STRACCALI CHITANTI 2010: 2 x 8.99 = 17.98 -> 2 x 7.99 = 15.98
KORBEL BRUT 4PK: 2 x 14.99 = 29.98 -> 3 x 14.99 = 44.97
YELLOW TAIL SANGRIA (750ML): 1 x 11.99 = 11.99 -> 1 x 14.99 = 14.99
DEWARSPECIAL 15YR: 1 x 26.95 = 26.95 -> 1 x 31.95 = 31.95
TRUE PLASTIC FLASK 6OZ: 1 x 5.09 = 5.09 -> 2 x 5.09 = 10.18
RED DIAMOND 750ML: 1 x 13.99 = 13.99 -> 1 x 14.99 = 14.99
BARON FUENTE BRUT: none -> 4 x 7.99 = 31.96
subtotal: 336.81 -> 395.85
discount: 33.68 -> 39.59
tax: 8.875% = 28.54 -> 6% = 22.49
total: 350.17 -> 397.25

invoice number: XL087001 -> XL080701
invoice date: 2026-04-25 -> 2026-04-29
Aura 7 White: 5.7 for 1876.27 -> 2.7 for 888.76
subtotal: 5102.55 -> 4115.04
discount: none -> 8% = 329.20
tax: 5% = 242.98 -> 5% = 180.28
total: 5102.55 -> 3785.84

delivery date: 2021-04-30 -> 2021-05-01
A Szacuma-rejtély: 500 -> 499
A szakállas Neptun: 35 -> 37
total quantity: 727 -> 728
※ ※ ※
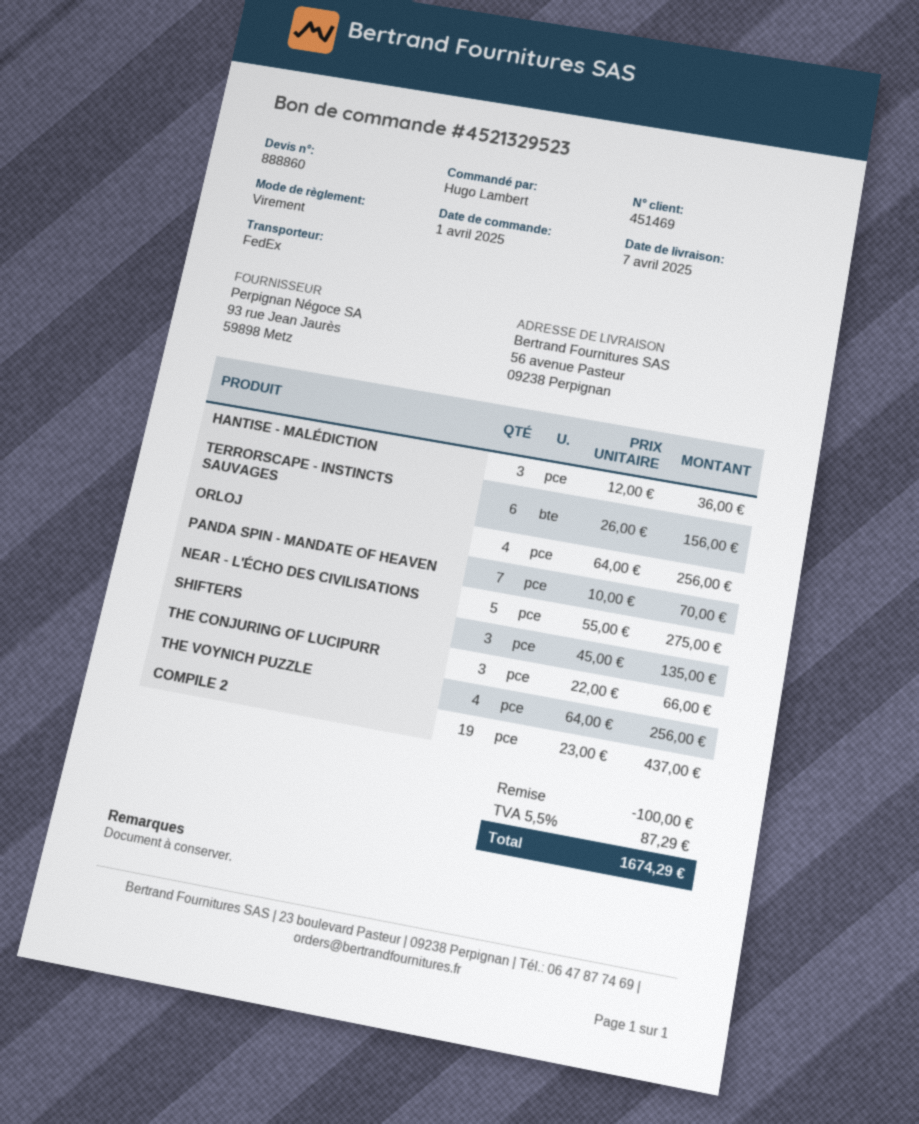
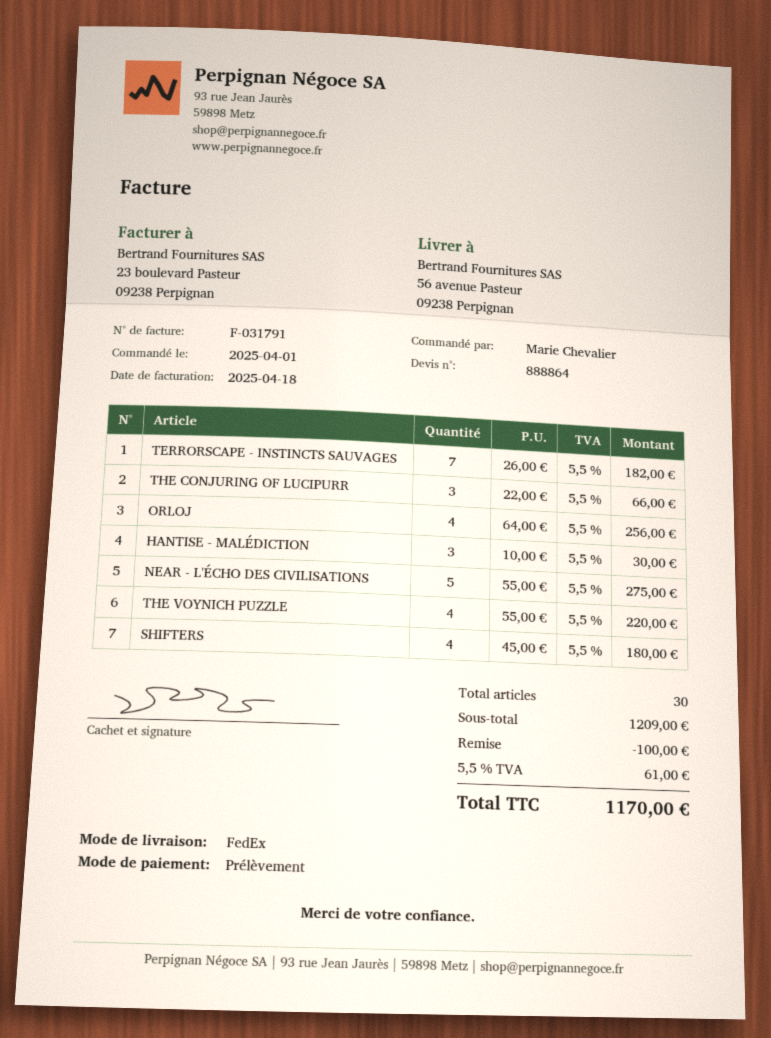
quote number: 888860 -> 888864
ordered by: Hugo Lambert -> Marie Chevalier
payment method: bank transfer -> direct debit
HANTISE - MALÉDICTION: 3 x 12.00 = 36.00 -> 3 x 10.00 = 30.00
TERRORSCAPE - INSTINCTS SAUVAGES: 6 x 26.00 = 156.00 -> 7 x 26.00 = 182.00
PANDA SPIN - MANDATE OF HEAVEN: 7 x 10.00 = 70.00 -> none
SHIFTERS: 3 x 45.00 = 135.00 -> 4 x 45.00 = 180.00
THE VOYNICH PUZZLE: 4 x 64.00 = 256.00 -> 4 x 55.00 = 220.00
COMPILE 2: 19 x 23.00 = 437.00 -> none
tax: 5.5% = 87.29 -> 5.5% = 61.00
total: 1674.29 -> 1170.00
※ ※ ※
Work instruction.
From the listing above, repeat exactly the lines starting at the line that includes "delivery date: 2021-04-30 -> 2021-05-01" and ending at the line that includes "total quantity: 727 -> 728", with nothing outside that span.

Task solution.
delivery date: 2021-04-30 -> 2021-05-01
A Szacuma-rejtély: 500 -> 499
A szakállas Neptun: 35 -> 37
total quantity: 727 -> 728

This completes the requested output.